= Goal of the exercise =
The entries follow. Copy every line in which "size" appears.

◆ ◆ ◆ ◆ ◆

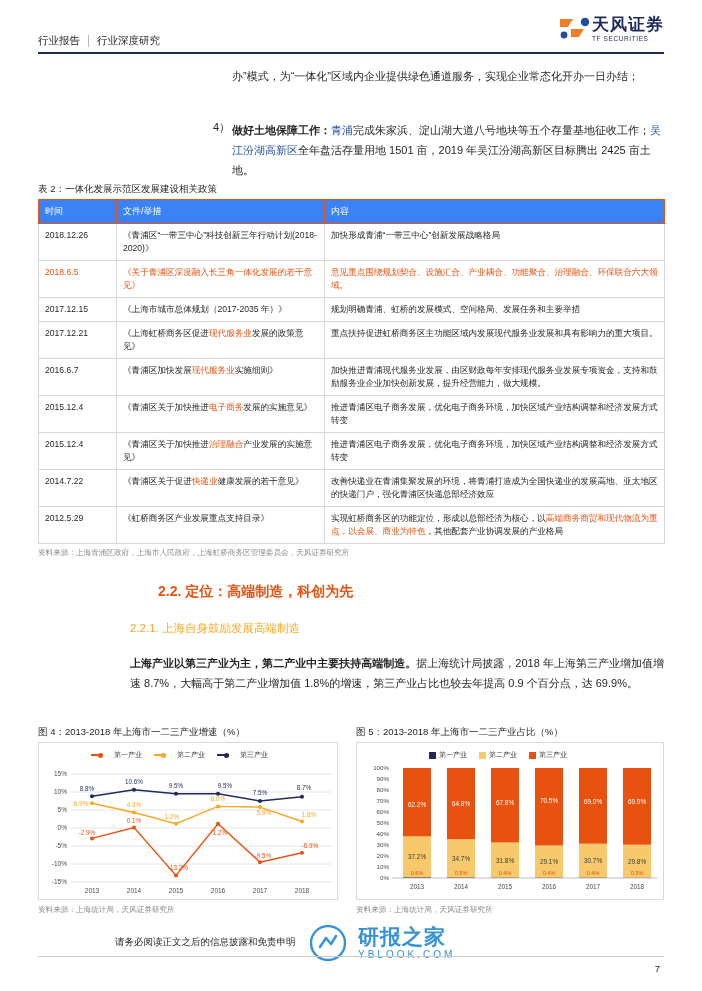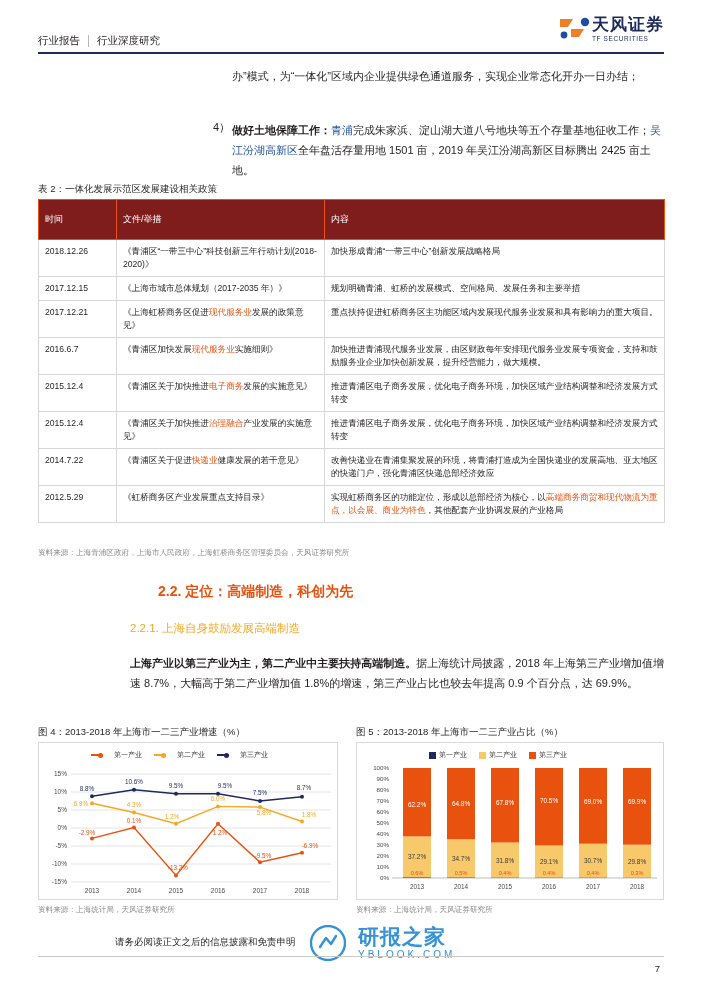--- a/index.html
+++ b/index.html
@@ -57,8 +57,8 @@
     table-layout: fixed;
   }
   table.policy th {
-    background: #7f1d1d; color: #ffffff; font-weight: normal;
-    text-align: left; padding: 13px 6px; font-size: 9px;
+    background: #3b82f6; color: #ffffff; font-weight: normal;
+    text-align: left; padding: 5px 6px; font-size: 9px;
     border: 1px solid #e8520e;
   }
   table.policy td {

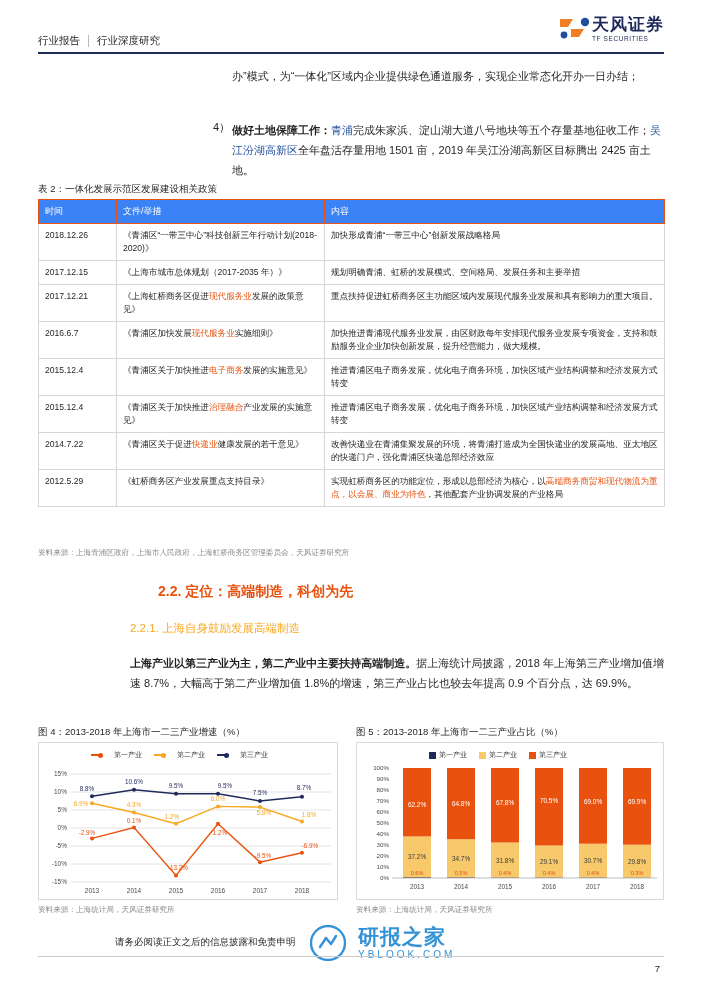--- a/index.html
+++ b/index.html
@@ -192,6 +192,11 @@
         <td>《青浦区“一带三中心”科技创新三年行动计划(2018-2020)》</td>
         <td>加快形成青浦“一带三中心”创新发展战略格局</td>
       </tr>
+      <tr class="hl">
+        <td>2018.6.5</td>
+        <td>《关于青浦区深度融入长三角一体化发展的若干意见》</td>
+        <td>意见重点围绕规划契合、设施汇合、产业耦合、功能聚合、治理融合、环保联合六大领域。</td>
+      </tr>
       <tr>
         <td>2017.12.15</td>
         <td>《上海市城市总体规划（2017-2035 年）》</td>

◆ ◆ ◆ ◆ ◆

= Answer section =
-    text-align: left; padding: 13px 6px; font-size: 9px;
+    text-align: left; padding: 5px 6px; font-size: 9px;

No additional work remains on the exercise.